SAN IGNACIO, Misiones (Por Silvina Cena, enviada especial). El estampido de la escopeta retumbó en el cielo uruguayo y el hombre cayó muerto. Casi en el mismo instante, un dolor que surgía de las entrañas se adueñó de la mujer que veía la escena y que dejó caer al niño que sostenía en brazos. El desdichado episodio marcaría para siempre la vida de aquel bebé, Horacio Quiroga, cuyo padre -pariente del caudillo riojano Facundo Quiroga- murió de un disparo que se le escapó de su propia escopeta cuando él sólo tenía tres meses.
Esa fue la primera de la sucesión de muertes trágicas que contaminó la historia del escritor y que sólo encontró consuelo en la pasión que sintió por la selva de Misiones. Convertido en un ícono de San Ignacio, las que fueron sus casas (tuvo dos) aún pueden visitarse en un museo en el predio de Gendarmería Nacional, a un kilómetro y medio del centro de la Capital.
En esas paredes se exhiben los muestrarios de las decenas de animales que disecaba y coleccionaba, con lo que se revela el cariz curioso y obsesivo de su personalidad. Se muestran también muebles originales -camas, mesas y repisas- que alguna vez tocó el cuentista y que son un testimonio de su habilidad como carpintero.
De amor, locura y muerte
Quiroga nació en Salto, Uruguay, el último día de 1878. En 1901, tras varias idas y vueltas entre los dos países, se trasladó definitivamente a Argentina, donde, ya afiebrado por el mundo de las letras y de la filosofía, se desempeñó como profesor de Castellano. Descubierto también su gusto por la fotografía, insistió en acompañar a Leopoldo Lugones, quien trabajaba para el diario La Nación, a una expedición por Misiones.
La multiplicidad de la fauna, el arco iris de la flora y los enigmas incalculables que ocultaba esa tierra lujuriosa lo perdieron en un encanto que rozó los límites de la obsesión y que inspiró la mayoría de su obra. Cinco años después, el autor de los clásicos "Cuentos de la selva" se instaló a orillas del Alto Paraná. Cuentan los que saben que, en aquel entonces, el pueblo lo veía con malos ojos. Con su aspecto desgarbado, sus bermudas blancas y su irrevocable apariencia de loco, Quiroga trastornaba la siesta misionera jugando picadas en el río y haciendo rugir a su moto, que aún puede verse en el museo.

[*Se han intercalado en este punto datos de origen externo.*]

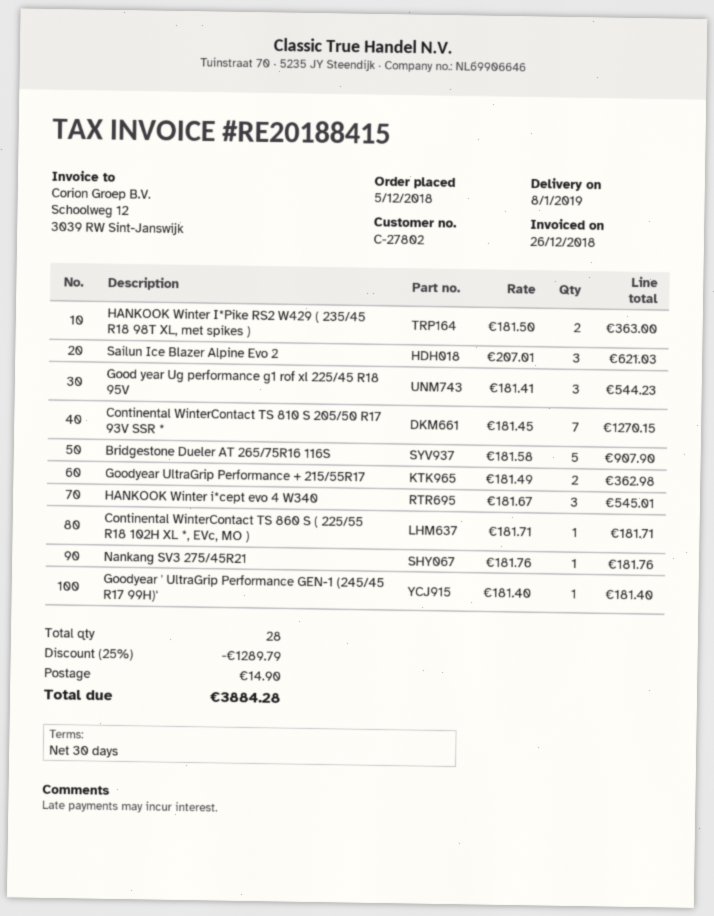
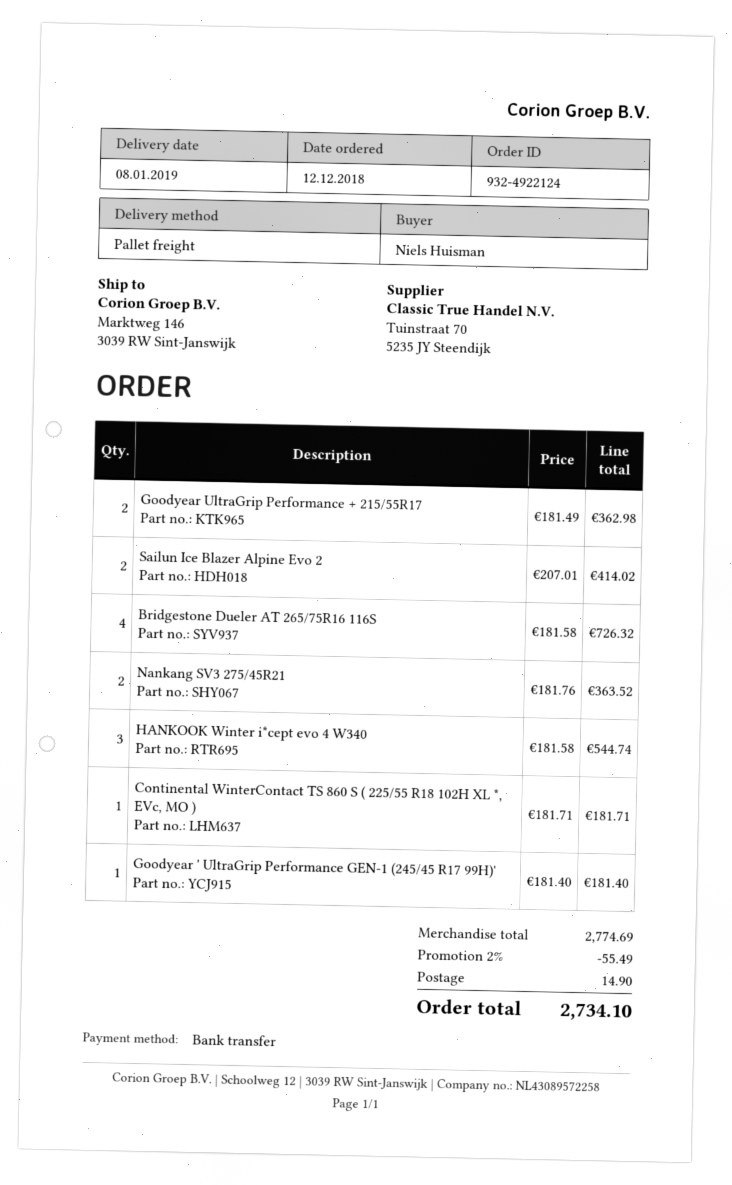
order date: 2018-12-05 -> 2018-12-12
HANKOOK Winter I*Pike RS2 W429 ( 235/45 R18 98T XL, met spikes ): 2 x 181.50 = 363.00 -> none
Sailun Ice Blazer Alpine Evo 2: 3 x 207.01 = 621.03 -> 2 x 207.01 = 414.02
Good year Ug performance g1 rof xl 225/45 R18 95V: 3 x 181.41 = 544.23 -> none
Continental WinterContact TS 810 S 205/50 R17 93V SSR *: 7 x 181.45 = 1270.15 -> none
Bridgestone Dueler AT 265/75R16 116S: 5 x 181.58 = 907.90 -> 4 x 181.58 = 726.32
HANKOOK Winter i*cept evo 4 W340: 3 x 181.67 = 545.01 -> 3 x 181.58 = 544.74
Nankang SV3 275/45R21: 1 x 181.76 = 181.76 -> 2 x 181.76 = 363.52
discount: 25% = 1289.79 -> 2% = 55.49
total: 3884.28 -> 2734.10

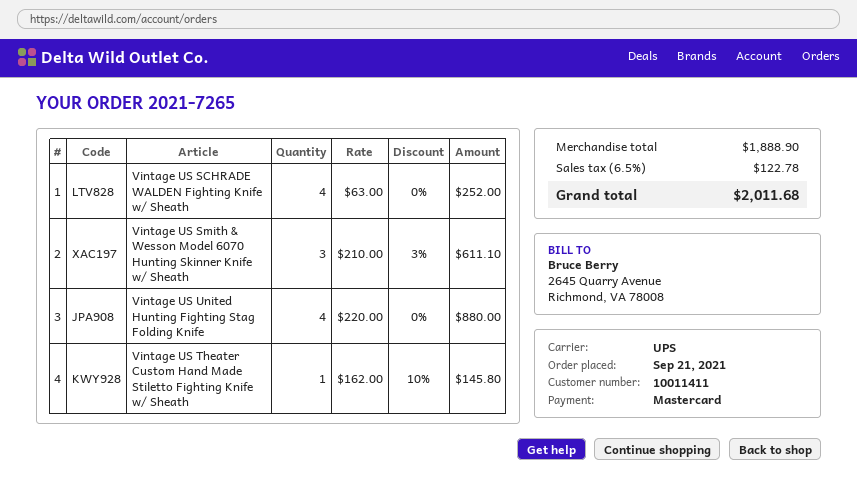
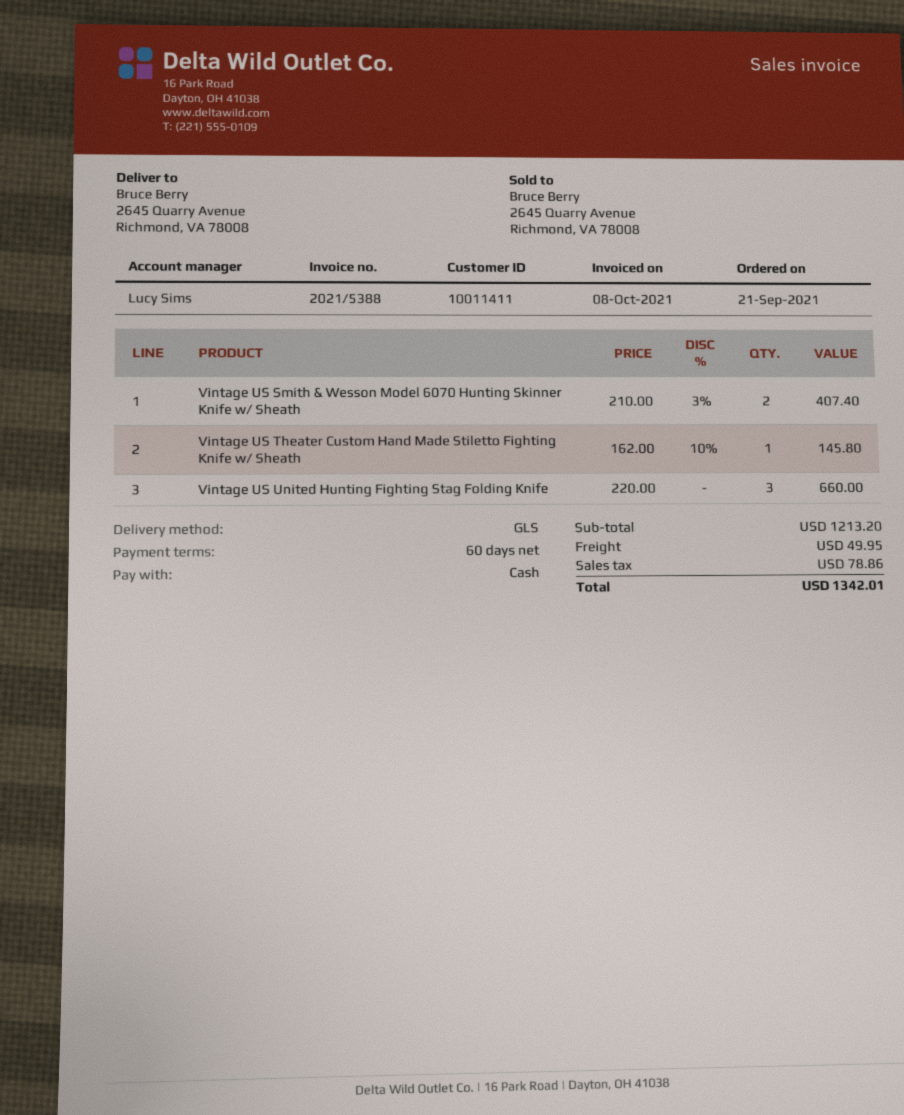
payment method: Mastercard -> cash
shipping method: UPS -> GLS
Vintage US SCHRADE WALDEN Fighting Knife w/ Sheath: 4 x 63.00 = 252.00 -> none
Vintage US Smith & Wesson Model 6070 Hunting Skinner Knife w/ Sheath: 3 x 210.00 - 3% = 611.10 -> 2 x 210.00 - 3% = 407.40
Vintage US United Hunting Fighting Stag Folding Knife: 4 x 220.00 = 880.00 -> 3 x 220.00 = 660.00
subtotal: 1888.90 -> 1213.20
shipping: none -> 49.95
tax: 122.78 -> 78.86
total: 2011.68 -> 1342.01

Entre las tareas del campo (producía yerba mate); la escritura (en los raptos de inspiración, hacía anotaciones en papelitos que guardaba en una caja de galletas); y su afición por lo exótico (inventó un estrafalario aparato para matar hormigas), el cuentista olvidó las desgracias que ya habían comenzado a forjar su derrotero aciago: sus dos hermanas habían muerto de fiebre tifoidea, su padrastro se había suicidado frente a él y su mejor amigo falleció luego de que al propio Horacio se le escapó un tiro mientras revisaba un revólver.Profundamente embebido de jungla y decesos, Quiroga se exorcizó mediante sus historias. "Cuentos de amor, de locura y de muerte" fue su trampolín a la popularidad y a él lo siguieron "El salvaje", "Anaconda" y "Los desterrados", entre otros. Sin embargo, la fatalidad no se había manifestado todavía con todo su vigor. En 1915, su primera esposa, Ana María Cires, quien nunca pudo adaptarse a la zona, se suicidó ingiriendo veneno. Desesperado y a cargo de dos niños, el autor volvió a Buenos Aires donde se enamoró de la que sería su última y definitiva mujer: María Elena Bravo.
La pareja se mudó a San Ignacio en 1932 y pronto empezaron las discusiones, ya que ella no se acostumbró al monte. Finalmente, Bravo abandonó a Quiroga llevándose a su tercera hija, lo que obligó al escritor a regresar, enfermo y deprimido, a Buenos Aires. Allí, él también se suicidó al enterarse de que padecía de un cáncer terminal.